-- Work request --
Collect each line of the records containing the string "then".

(Revision tracking records)
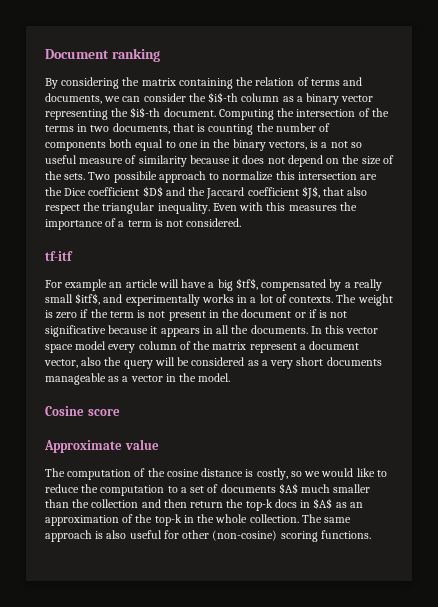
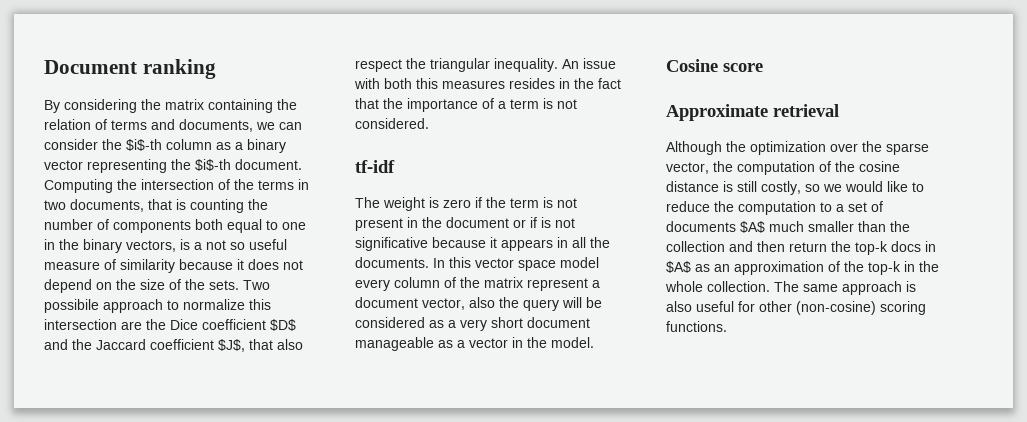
- Even with this measures the importance of a term is not considered.
+ An issue with both this measures resides in the fact that the importance of a term is not considered.
- tf-itf
- For example an article will have a big $tf$, compensated by a really small $itf$, and experimentally works in a lot of contexts. The weight is zero if the term is not present in the document or if is not significative because it appears in all the documents.
+ tf-idf
+ The weight is zero if the term is not present in the document or if is not significative because it appears in all the documents.
- In this vector space model every column of the matrix represent a document vector, also the query will be considered as a very short documents manageable as a vector in the model.
+ In this vector space model every column of the matrix represent a document vector, also the query will be considered as a very short document manageable as a vector in the model.
- Approximate value
- The computation of the cosine distance is costly, so we would like to reduce the computation to a set of documents $A$ much smaller than the collection and then return the top-k docs in $A$ as an approximation of the top-k in the whole collection.
+ Approximate retrieval
+ Although the optimization over the sparse vector, the computation of the cosine distance is still costly, so we would like to reduce the computation to a set of documents $A$ much smaller than the collection and then return the top-k docs in $A$ as an approximation of the top-k in the whole collection.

-- Response --
- The computation of the cosine distance is costly, so we would like to reduce the computation to a set of documents $A$ much smaller than the collection and then return the top-k docs in $A$ as an approximation of the top-k in the whole collection.
+ Although the optimization over the sparse vector, the computation of the cosine distance is still costly, so we would like to reduce the computation to a set of documents $A$ much smaller than the collection and then return the top-k docs in $A$ as an approximation of the top-k in the whole collection.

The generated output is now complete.